* ASSIGNMENT
Provide the number of lines of the records that include "minima", with no other content.

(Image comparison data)
────────────────────────────────────────

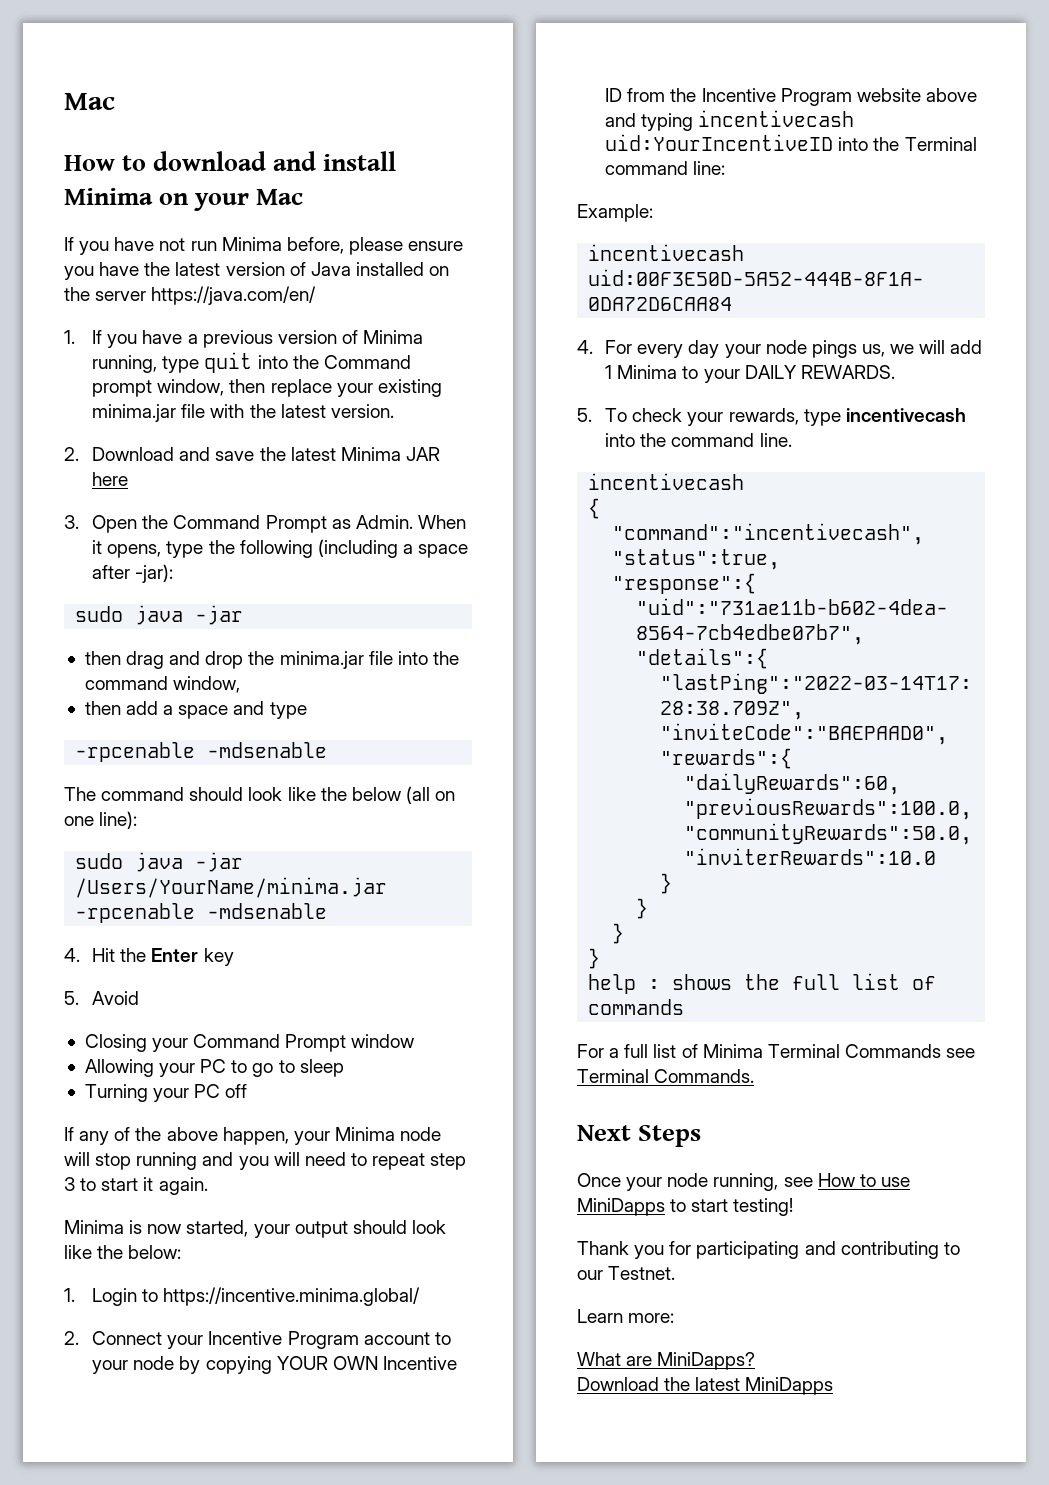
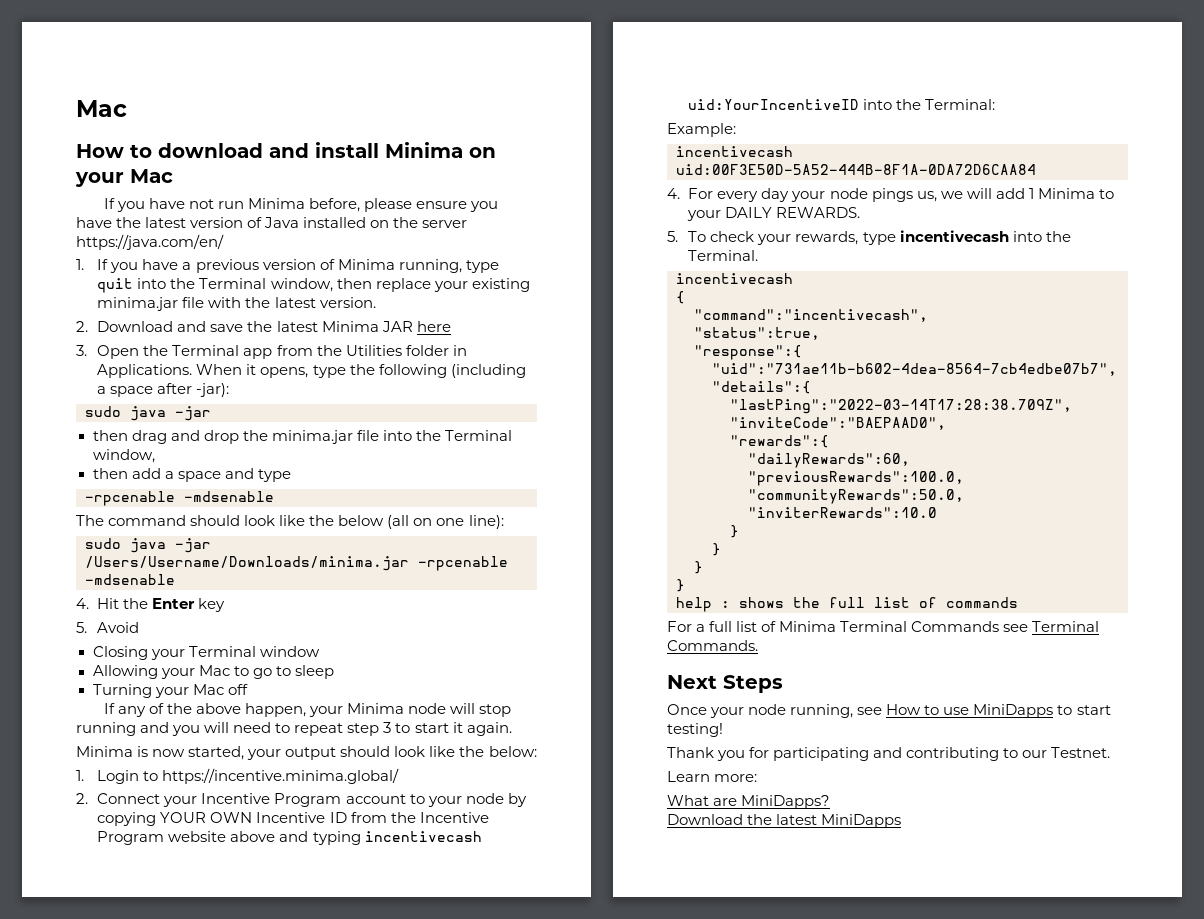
- 1. If you have a previous version of Minima running, type quit into the Command prompt window, then replace your existing minima.jar file with the latest version.
+ 1. If you have a previous version of Minima running, type quit into the Terminal window, then replace your existing minima.jar file with the latest version.
- 3. Open the Command Prompt as Admin.
+ 3. Open the Terminal app from the Utilities folder in Applications.
- then drag and drop the minima.jar file into the command window,
+ then drag and drop the minima.jar file into the Terminal window,
- sudo java -jar /Users/YourName/minima.jar -rpcenable -mdsenable
+ sudo java -jar /Users/Username/Downloads/minima.jar -rpcenable -mdsenable
- Closing your Command Prompt window
+ Closing your Terminal window
- Allowing your PC to go to sleep
+ Allowing your Mac to go to sleep
- Turning your PC off
+ Turning your Mac off
- 2. Connect your Incentive Program account to your node by copying YOUR OWN Incentive ID from the Incentive Program website above and typing incentivecash uid:YourIncentiveID into the Terminal command line:
+ 2. Connect your Incentive Program account to your node by copying YOUR OWN Incentive ID from the Incentive Program website above and typing incentivecash uid:YourIncentiveID into the Terminal:
- 5. To check your rewards, type incentivecash into the command line.
+ 5. To check your rewards, type incentivecash into the Terminal.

────────────────────────────────────────

* YOUR SOLUTION
6